His rants were meticulously planned as a collage of decades of observations. Carlin would walk around with notecards or a tape recorder to capture his ideas. 


He organized these thoughts into piles, connecting ideas until he ended up with an hour long monologue that he would perform and ruthlessly revise until it was ready for a yearly HBO special. In interviews, he described the depth in his observations as he would reread notes at age 60 that were written at age 20.


Carlin's love of performance transformed him from a disc jockey into an actor. He wielded the minds of tens of thousands at the helm of his performances, mastering his movements, sounds, pauses, rhythms, etc. He combined acting, observing and comedy.


As someone who has always loved writing about interesting things, I live by Carlin’s collection process. 


In middle school, I came in as a terrible student. I was disorganized and would forget assignments. It fueled an obsession with writing my tasks and todos so they wouldn't be forgotten. I started with the margins of reading assignments, then scrap paper, then a notebook and finally a list on my phone. I didn’t want to forget anything.

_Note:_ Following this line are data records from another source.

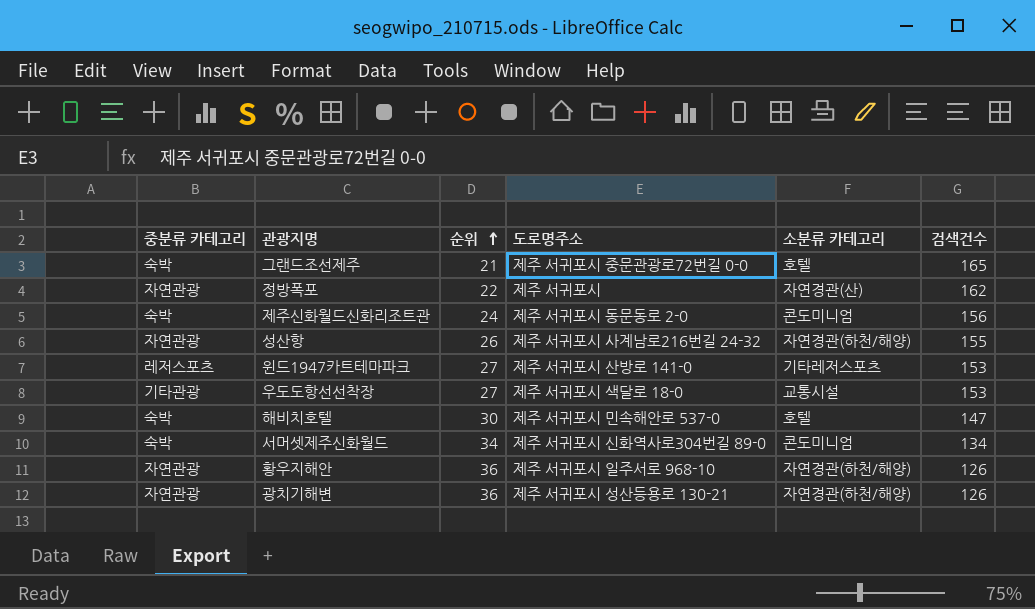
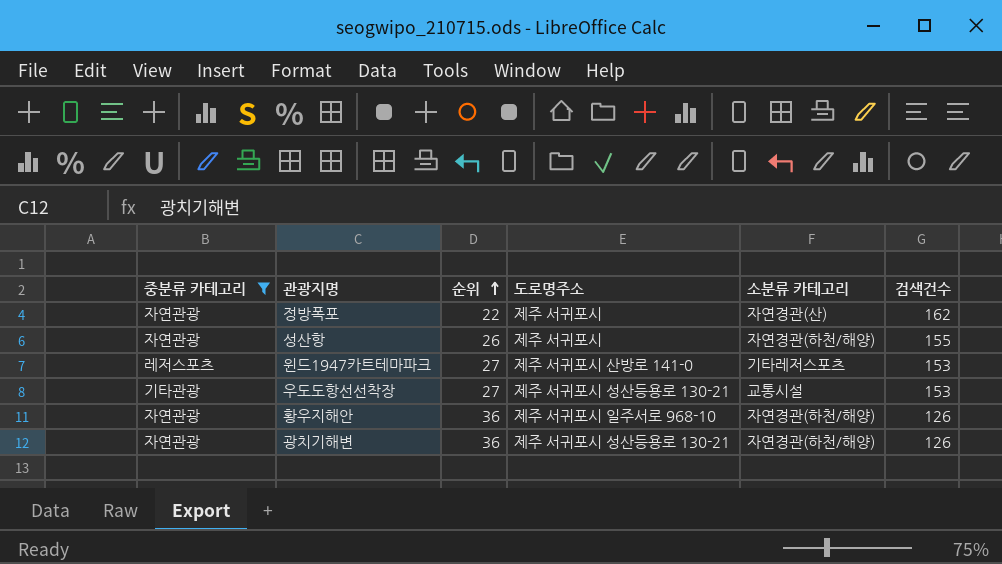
filter: none -> 중분류 카테고리 != 숙박
성산항 | 도로명주소: 제주 서귀포시 사계남로216번길 24-32 -> 제주 서귀포시
우도도항선선착장 | 도로명주소: 제주 서귀포시 색달로 18-0 -> 제주 서귀포시 성산등용로 130-21

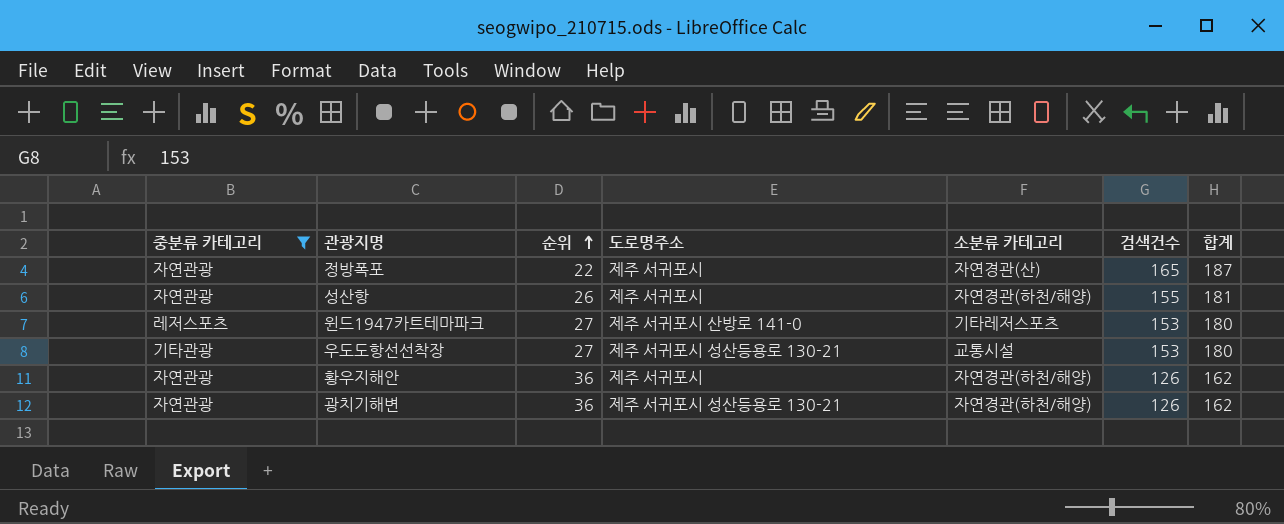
column 합계 | formula: none -> [순위] + [검색건수]
정방폭포 | 검색건수: 162 -> 165
황우지해안 | 도로명주소: 제주 서귀포시 일주서로 968-10 -> 제주 서귀포시

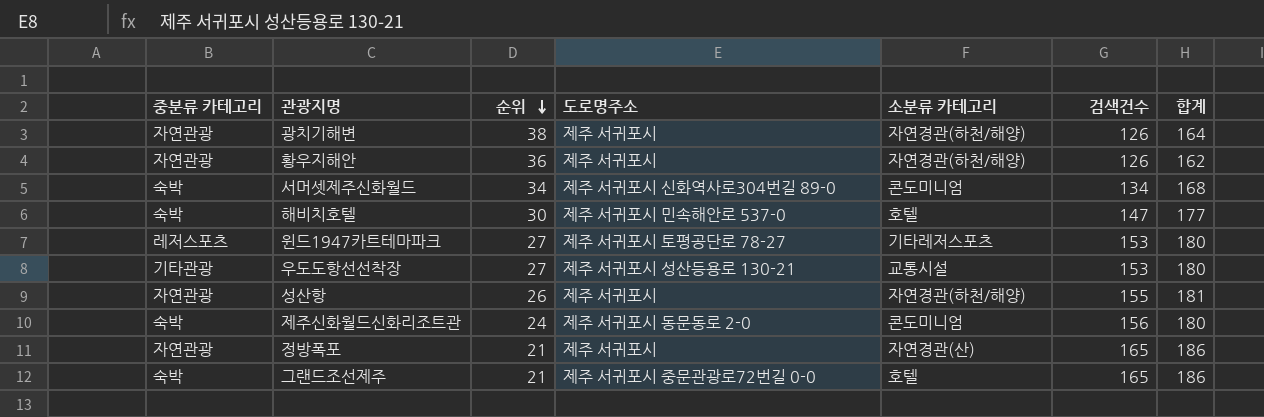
filter: 중분류 카테고리 != 숙박 -> none
row order: 순위 ascending -> 순위 descending
광치기해변 | 순위: 36 -> 38
광치기해변 | 도로명주소: 제주 서귀포시 성산등용로 130-21 -> 제주 서귀포시
광치기해변 | 합계: 162 -> 164
윈드1947카트테마파크 | 도로명주소: 제주 서귀포시 산방로 141-0 -> 제주 서귀포시 토평공단로 78-27
정방폭포 | 순위: 22 -> 21
정방폭포 | 합계: 187 -> 186

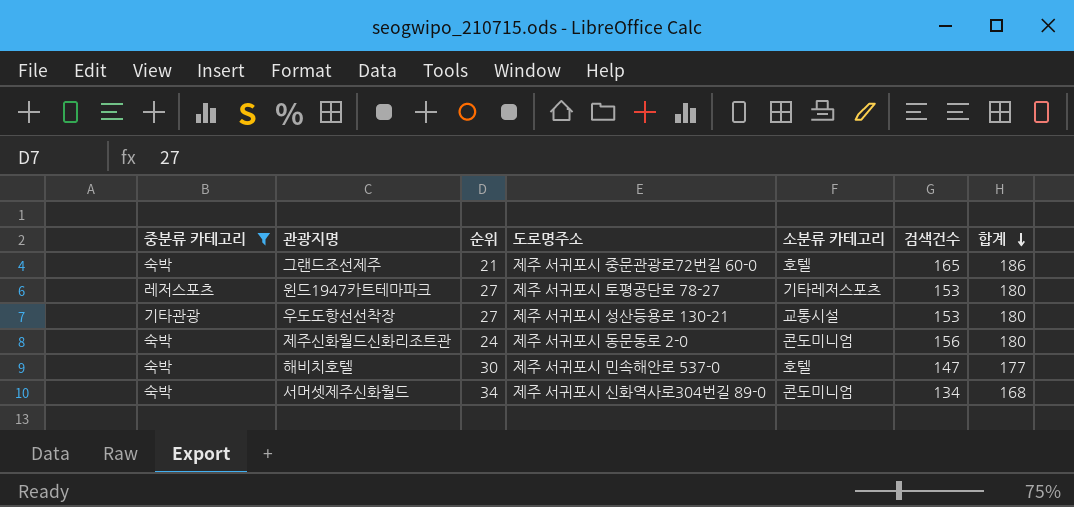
filter: none -> 중분류 카테고리 != 자연관광
row order: 순위 descending -> 합계 descending
그랜드조선제주 | 도로명주소: 제주 서귀포시 중문관광로72번길 0-0 -> 제주 서귀포시 중문관광로72번길 60-0

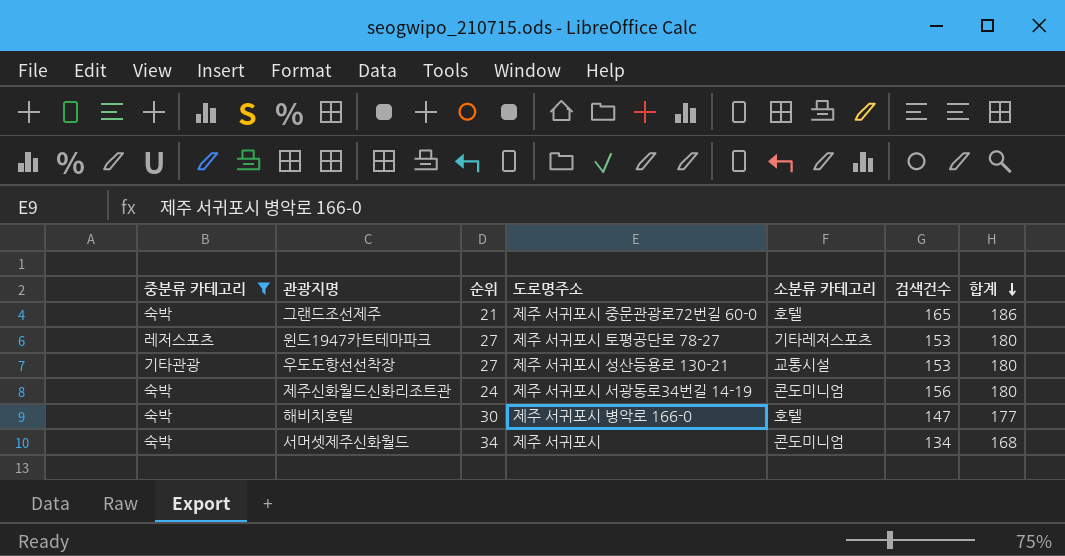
제주신화월드신화리조트관 | 도로명주소: 제주 서귀포시 동문동로 2-0 -> 제주 서귀포시 서광동로34번길 14-19
해비치호텔 | 도로명주소: 제주 서귀포시 민속해안로 537-0 -> 제주 서귀포시 병악로 166-0
서머셋제주신화월드 | 도로명주소: 제주 서귀포시 신화역사로304번길 89-0 -> 제주 서귀포시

Then, I got involved at my high school paper, The Harriton Banner. I developed a habit of writing my ideas on my phone as soon as I came up with them. I would walk out of class if I had an idea to write down, and if I couldn’t, I’d write it on the exam I was taking or the desk or a calculator. I always saved my ideas. These were ideas that developed into news stories. 


I left high school with a list of about a hundred stories I never wrote. Were the unwritten stories a waste to write down? Not at all. I needed to have the attitude of writing down all of my ideas to find the good ones.


The process of collecting my ideas was naturally developed. I gave myself space from music and social media to walk around the halls during classes. Ideas would flood. Ideas sparked creative obsession. I would get to writing.


Writing is thinking. I write to think, not the other way around.


Check out Jammin' in New York. This is the good stuff.